I am crying because of its beauty. I cry as I feel pride for my daughter performing amidst her peers. I am happy.
This holiday season and beyond, I wish you strength to push away the blues. I hope the only tears you shed are from joy, from pride in the moment, and from your sweetest, most precious memories.
Dow Phumiruk is a dedicated doctor, a pediatrician. She is also an artist. Her passion is illustration, especially children’s book art.

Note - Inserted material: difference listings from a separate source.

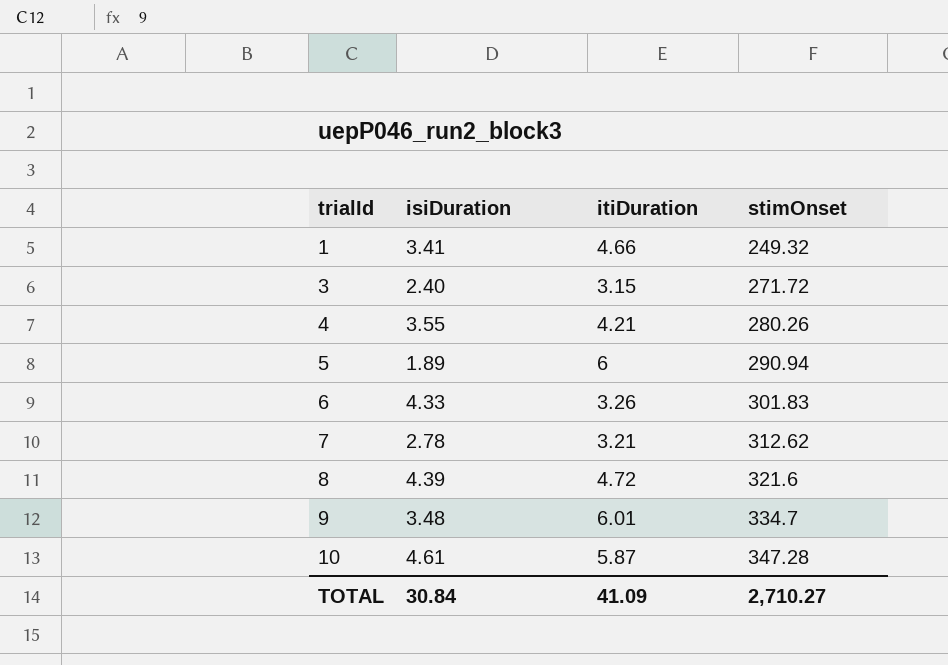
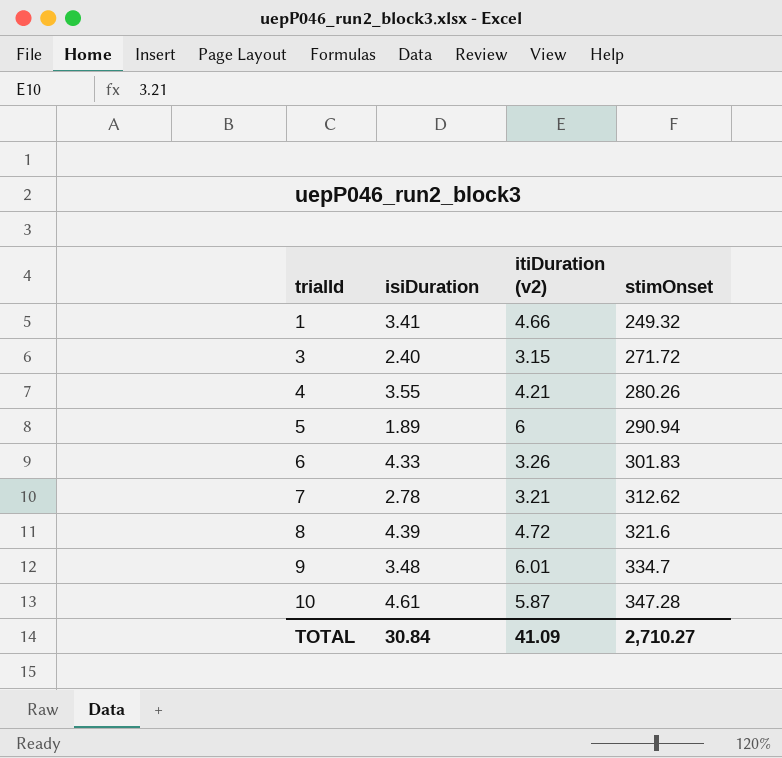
column name: itiDuration -> itiDuration (v2)

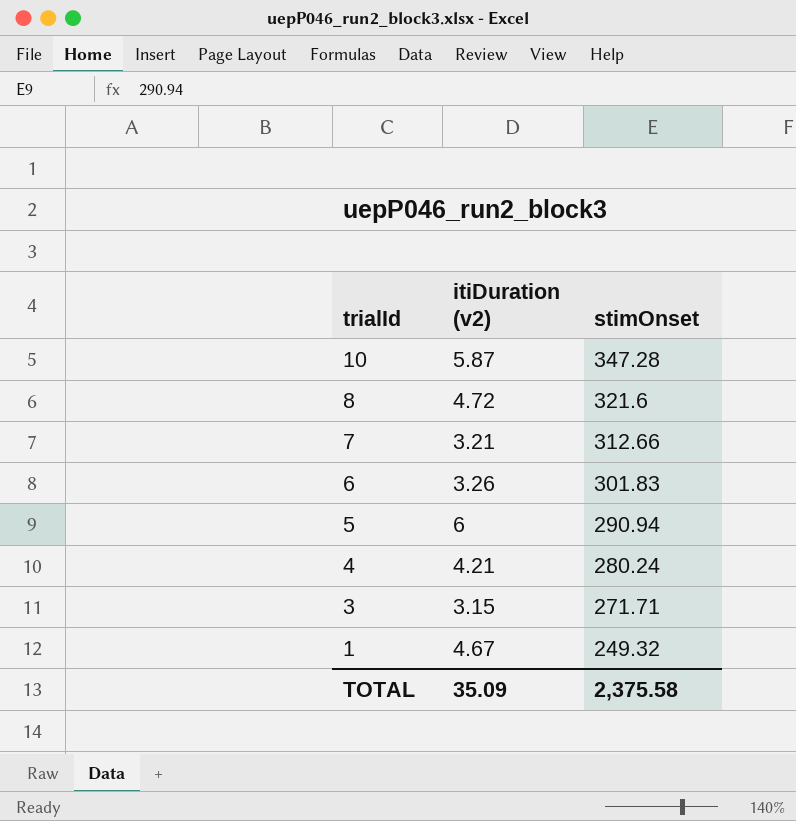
row order: trialId ascending -> trialId descending
column isiDuration | position: 2 -> none
row 9: 3.48 | 6.01 | 334.7 -> none
7 | stimOnset: 312.62 -> 312.66
4 | stimOnset: 280.26 -> 280.24
3 | stimOnset: 271.72 -> 271.71
1 | itiDuration (v2): 4.66 -> 4.67
TOTAL | itiDuration (v2): 41.09 -> 35.09
TOTAL | stimOnset: 2,710.27 -> 2,375.58

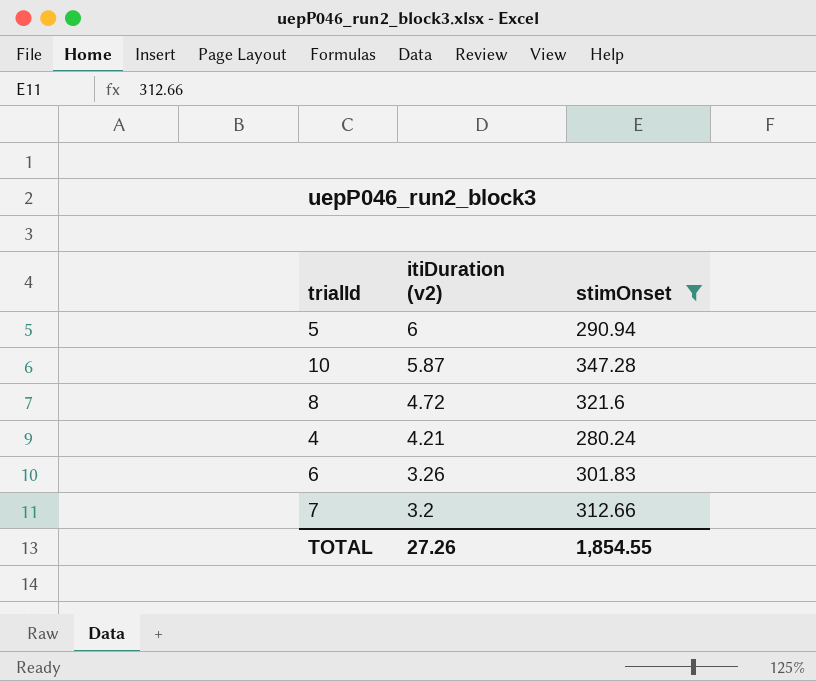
filter: none -> stimOnset >= 280.24
row order: trialId descending -> itiDuration (v2) descending
7 | itiDuration (v2): 3.21 -> 3.2
TOTAL | itiDuration (v2): 35.09 -> 27.26
TOTAL | stimOnset: 2,375.58 -> 1,854.55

Her dream of becoming a published illustrator became a reality in May 2017 with the publication of her illustrations for the picture book biography of Maya Lin, written by Jeanne Walker Harvey released by Christy Ottaviano Books (Henry Holt/Macmillan). 2018 was another good year for Dow Phumiruk, the illustrator, as her illustrations were included in these 2018 published books: Mouse's Christmas Gift by Mindy Baker, Counting on Katherine: How Katherine Johnson Saved Apollo 13 by Helaine Becker, and Mela and the Elephant by Dow Phumiruk and Ziyue Chen.
Dow Phumiruk and her husband of two and a half decades have three lovely daughters who are set on their own artistic paths. Taking care of one dwarf rabbit, one guinea pig, one hamster, one tiny frog, and a really cool bearded dragon named Sparkles, Ms. Phumiruk also enjoys fast and furious sewing projects and what she sees as limited hiking and biking.